Edit difference data:

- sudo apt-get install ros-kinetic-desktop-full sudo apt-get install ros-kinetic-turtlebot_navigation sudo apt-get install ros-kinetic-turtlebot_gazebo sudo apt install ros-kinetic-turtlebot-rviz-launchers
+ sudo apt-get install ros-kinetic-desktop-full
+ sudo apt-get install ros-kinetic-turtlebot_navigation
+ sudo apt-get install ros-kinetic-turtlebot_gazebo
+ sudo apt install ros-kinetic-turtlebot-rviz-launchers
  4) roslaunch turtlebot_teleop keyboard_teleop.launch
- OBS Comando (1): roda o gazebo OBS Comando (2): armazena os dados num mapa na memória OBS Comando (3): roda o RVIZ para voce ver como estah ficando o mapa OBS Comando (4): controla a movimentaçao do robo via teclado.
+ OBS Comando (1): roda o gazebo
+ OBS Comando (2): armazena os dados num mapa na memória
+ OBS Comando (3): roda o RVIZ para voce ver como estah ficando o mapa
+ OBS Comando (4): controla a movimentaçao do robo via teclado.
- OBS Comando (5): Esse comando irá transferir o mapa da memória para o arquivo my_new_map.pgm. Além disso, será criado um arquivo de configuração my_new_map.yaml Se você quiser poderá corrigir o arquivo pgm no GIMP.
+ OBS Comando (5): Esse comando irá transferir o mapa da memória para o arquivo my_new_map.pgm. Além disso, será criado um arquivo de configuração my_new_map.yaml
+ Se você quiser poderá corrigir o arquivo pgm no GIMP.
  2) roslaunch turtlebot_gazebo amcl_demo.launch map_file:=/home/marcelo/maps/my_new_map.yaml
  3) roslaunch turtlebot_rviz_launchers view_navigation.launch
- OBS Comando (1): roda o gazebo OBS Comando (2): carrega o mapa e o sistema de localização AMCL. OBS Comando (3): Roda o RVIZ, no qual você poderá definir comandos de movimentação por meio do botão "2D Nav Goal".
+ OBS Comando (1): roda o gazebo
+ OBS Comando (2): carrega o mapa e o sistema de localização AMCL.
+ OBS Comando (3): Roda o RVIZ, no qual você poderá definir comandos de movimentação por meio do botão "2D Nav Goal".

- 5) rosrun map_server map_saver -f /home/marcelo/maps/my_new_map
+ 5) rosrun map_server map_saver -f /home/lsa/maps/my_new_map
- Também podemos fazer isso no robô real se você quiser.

▶ [Description of the task]:
Output the data above in full and exactly.

▶ [Exercise solution]:
- sudo apt-get install ros-kinetic-desktop-full sudo apt-get install ros-kinetic-turtlebot_navigation sudo apt-get install ros-kinetic-turtlebot_gazebo sudo apt install ros-kinetic-turtlebot-rviz-launchers
+ sudo apt-get install ros-kinetic-desktop-full
+ sudo apt-get install ros-kinetic-turtlebot_navigation
+ sudo apt-get install ros-kinetic-turtlebot_gazebo
+ sudo apt install ros-kinetic-turtlebot-rviz-launchers
  4) roslaunch turtlebot_teleop keyboard_teleop.launch
- OBS Comando (1): roda o gazebo OBS Comando (2): armazena os dados num mapa na memória OBS Comando (3): roda o RVIZ para voce ver como estah ficando o mapa OBS Comando (4): controla a movimentaçao do robo via teclado.
+ OBS Comando (1): roda o gazebo
+ OBS Comando (2): armazena os dados num mapa na memória
+ OBS Comando (3): roda o RVIZ para voce ver como estah ficando o mapa
+ OBS Comando (4): controla a movimentaçao do robo via teclado.
- OBS Comando (5): Esse comando irá transferir o mapa da memória para o arquivo my_new_map.pgm. Além disso, será criado um arquivo de configuração my_new_map.yaml Se você quiser poderá corrigir o arquivo pgm no GIMP.
+ OBS Comando (5): Esse comando irá transferir o mapa da memória para o arquivo my_new_map.pgm. Além disso, será criado um arquivo de configuração my_new_map.yaml
+ Se você quiser poderá corrigir o arquivo pgm no GIMP.
  2) roslaunch turtlebot_gazebo amcl_demo.launch map_file:=/home/marcelo/maps/my_new_map.yaml
  3) roslaunch turtlebot_rviz_launchers view_navigation.launch
- OBS Comando (1): roda o gazebo OBS Comando (2): carrega o mapa e o sistema de localização AMCL. OBS Comando (3): Roda o RVIZ, no qual você poderá definir comandos de movimentação por meio do botão "2D Nav Goal".
+ OBS Comando (1): roda o gazebo
+ OBS Comando (2): carrega o mapa e o sistema de localização AMCL.
+ OBS Comando (3): Roda o RVIZ, no qual você poderá definir comandos de movimentação por meio do botão "2D Nav Goal".

- 5) rosrun map_server map_saver -f /home/marcelo/maps/my_new_map
+ 5) rosrun map_server map_saver -f /home/lsa/maps/my_new_map
- Também podemos fazer isso no robô real se você quiser.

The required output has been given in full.